- [Dataset content]
#####

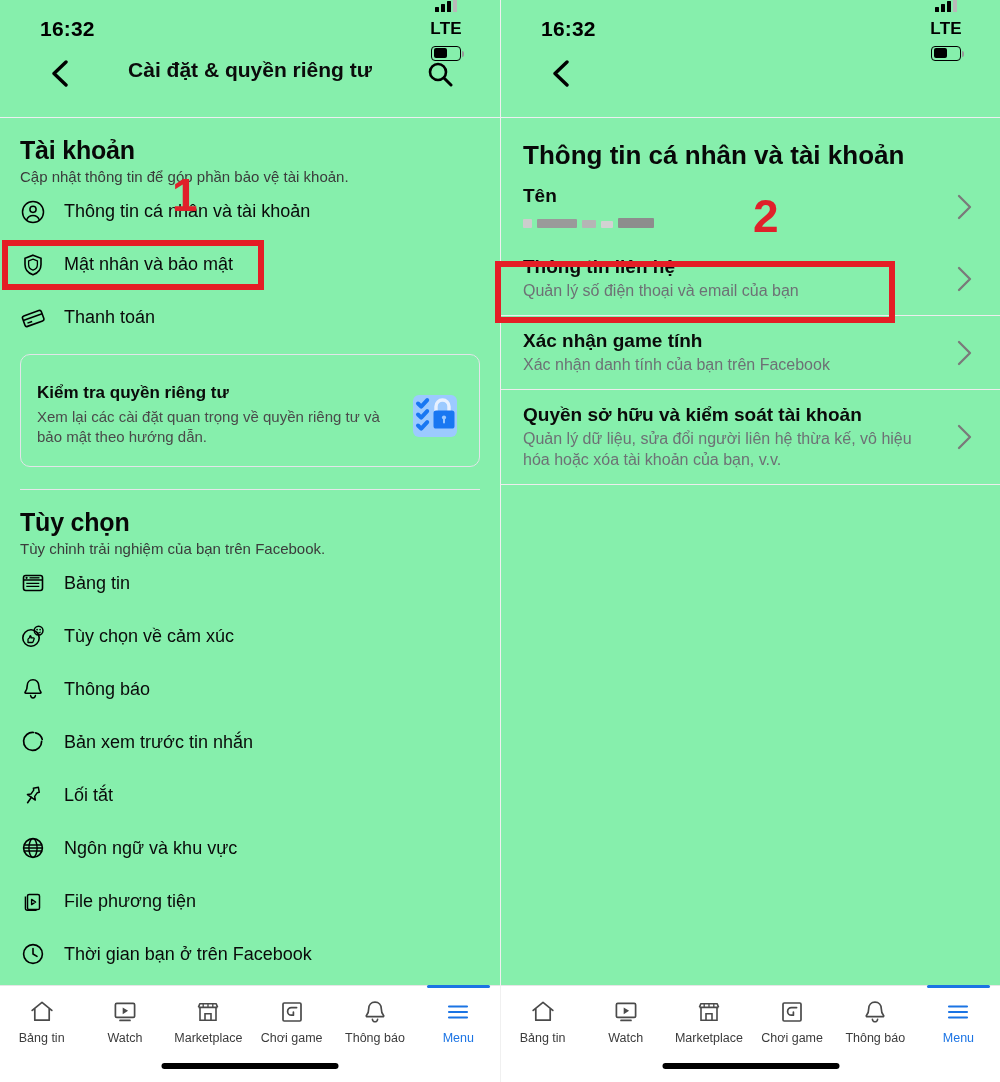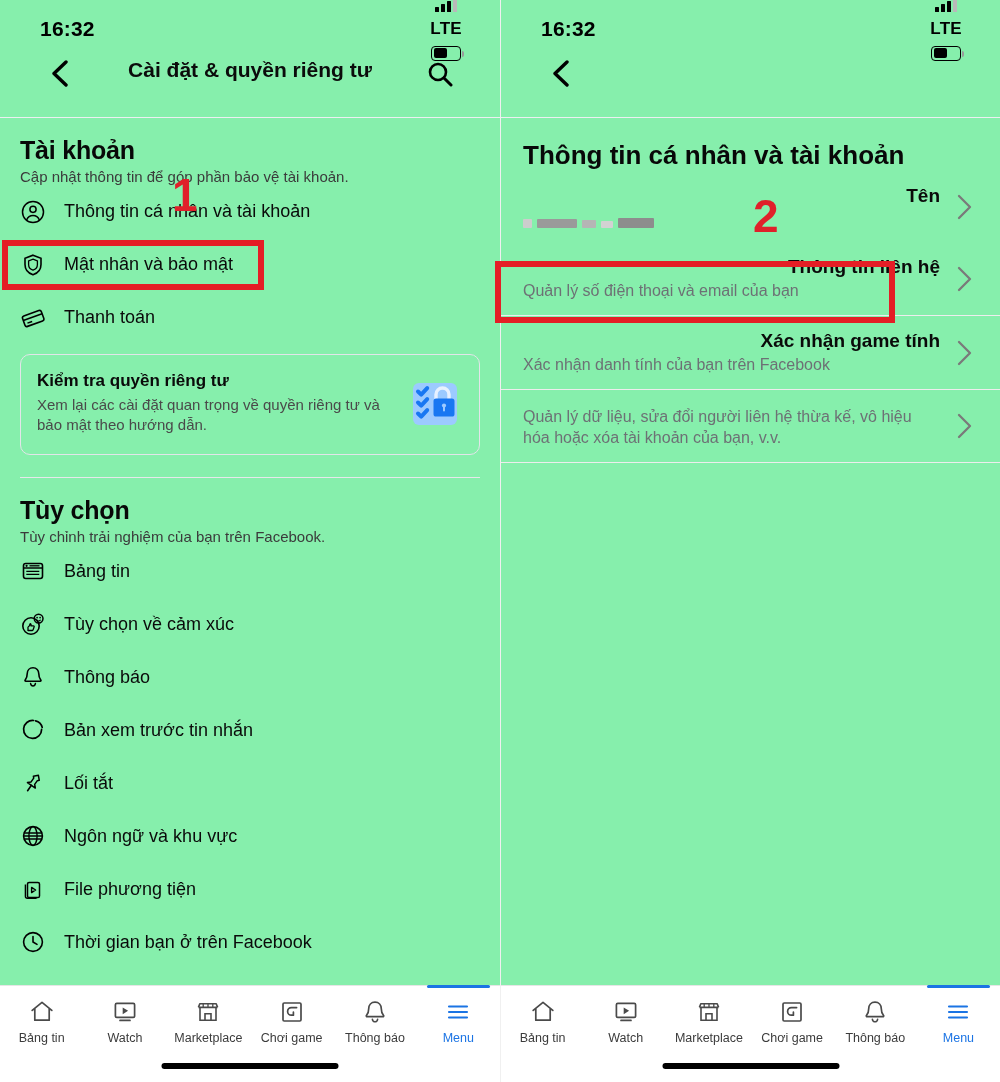--- a/index.html
+++ b/index.html
@@ -57,37 +57,37 @@
   .row-item {
     display: flex; align-items: center; gap: 18px;
     padding: 9px 20px; height: 53px; cursor: pointer;
   }
   .row-item .lbl { font-size: 18px; color: #0a0a0a; }
   .ico { width: 26px; height: 26px; flex: 0 0 26px; display:flex; align-items:center; justify-content:center;}
 
   
   .card {
     margin: 10px 20px 0; border: 1px solid #e2e5e9; border-radius: 10px;
-    padding: 16px 16px 18px; display: flex; align-items: center; gap: 0; cursor:pointer;
+    padding: 28px 16px 18px; display: flex; align-items: center; gap: 0; cursor:pointer;
   }
   .card-txt { flex: 1; }
   .card-title { font-size: 17px; font-weight: 700; color: #0a0a0a; }
   .card-desc { font-size: 15px; color: #4a4a4a; line-height: 1.35; margin-top: 4px; }
   .card-art { width: 56px; height: 56px; flex: 0 0 56px; }
 
   .hr { height: 1px; background: #e6e8ea; margin: 22px 20px 0; }
 
   
   .big-title { font-size: 26px; font-weight: 700; color: #080808; padding: 22px 22px 0; }
   .rrow {
     display: flex; align-items: center; padding: 14px 22px 14px 22px;
     border-bottom: 1px solid #ededed; cursor: pointer; min-height: 60px;
   }
   .rrow .txt { flex: 1; padding-right: 12px; }
-  .rrow .t1 { font-size: 19px; font-weight: 700; color: #0a0a0a; text-align: right; }
+  .rrow .t1 { font-size: 19px; font-weight: 700; color: #0a0a0a; }
   .rrow .t2 { font-size: 16px; color: #6d7175; line-height: 1.32; margin-top: 2px; }
   .rrow .arr { width: 26px; flex: 0 0 26px; display:flex; align-items:center; justify-content:center; }
   .redact { display:flex; gap:5px; align-items:flex-end; height: 16px; margin-top: 5px; }
   .redact span { display:block; background:#9a9a9a; border-radius:1px; }
 
   
   .tabbar {
     position: absolute; left: 0; right: 0; bottom: 0; height: 97px;
     border-top: 1px solid #e6e6e6; background: #fff;
     display: flex; align-items: flex-start; padding-top: 12px;
@@ -435,20 +435,21 @@
         </div>
         <div class="arr">
           <svg width="16" height="26" viewBox="0 0 16 26">
               <path d="M2 2l11 11L2 24" stroke="#7a7a7a" stroke-width="2.3" fill="none" stroke-linecap="round" stroke-linejoin="round"></path>
             </svg>
         </div>
       </div>
 
       <div class="rrow">
         <div class="txt">
+          <div class="t1">Quyền sở hữu và kiểm soát tài khoản</div>
           <div class="t2">Quản lý dữ liệu, sửa đổi người liên hệ thừa kế, vô hiệu hóa hoặc xóa tài khoản của bạn, v.v.</div>
         </div>
         <div class="arr">
           <svg width="16" height="26" viewBox="0 0 16 26">
               <path d="M2 2l11 11L2 24" stroke="#7a7a7a" stroke-width="2.3" fill="none" stroke-linecap="round" stroke-linejoin="round"></path>
             </svg>
         </div>
       </div>
     </div>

#####

- [What the task asks] Exactly as they appear, write out the lines from the one containing "soát tài khoản</div>" through the final line of the entries above, both included.

- [Answer]
+          <div class="t1">Quyền sở hữu và kiểm soát tài khoản</div>
           <div class="t2">Quản lý dữ liệu, sửa đổi người liên hệ thừa kế, vô hiệu hóa hoặc xóa tài khoản của bạn, v.v.</div>
         </div>
         <div class="arr">
           <svg width="16" height="26" viewBox="0 0 16 26">
               <path d="M2 2l11 11L2 24" stroke="#7a7a7a" stroke-width="2.3" fill="none" stroke-linecap="round" stroke-linejoin="round"></path>
             </svg>
         </div>
       </div>
     </div>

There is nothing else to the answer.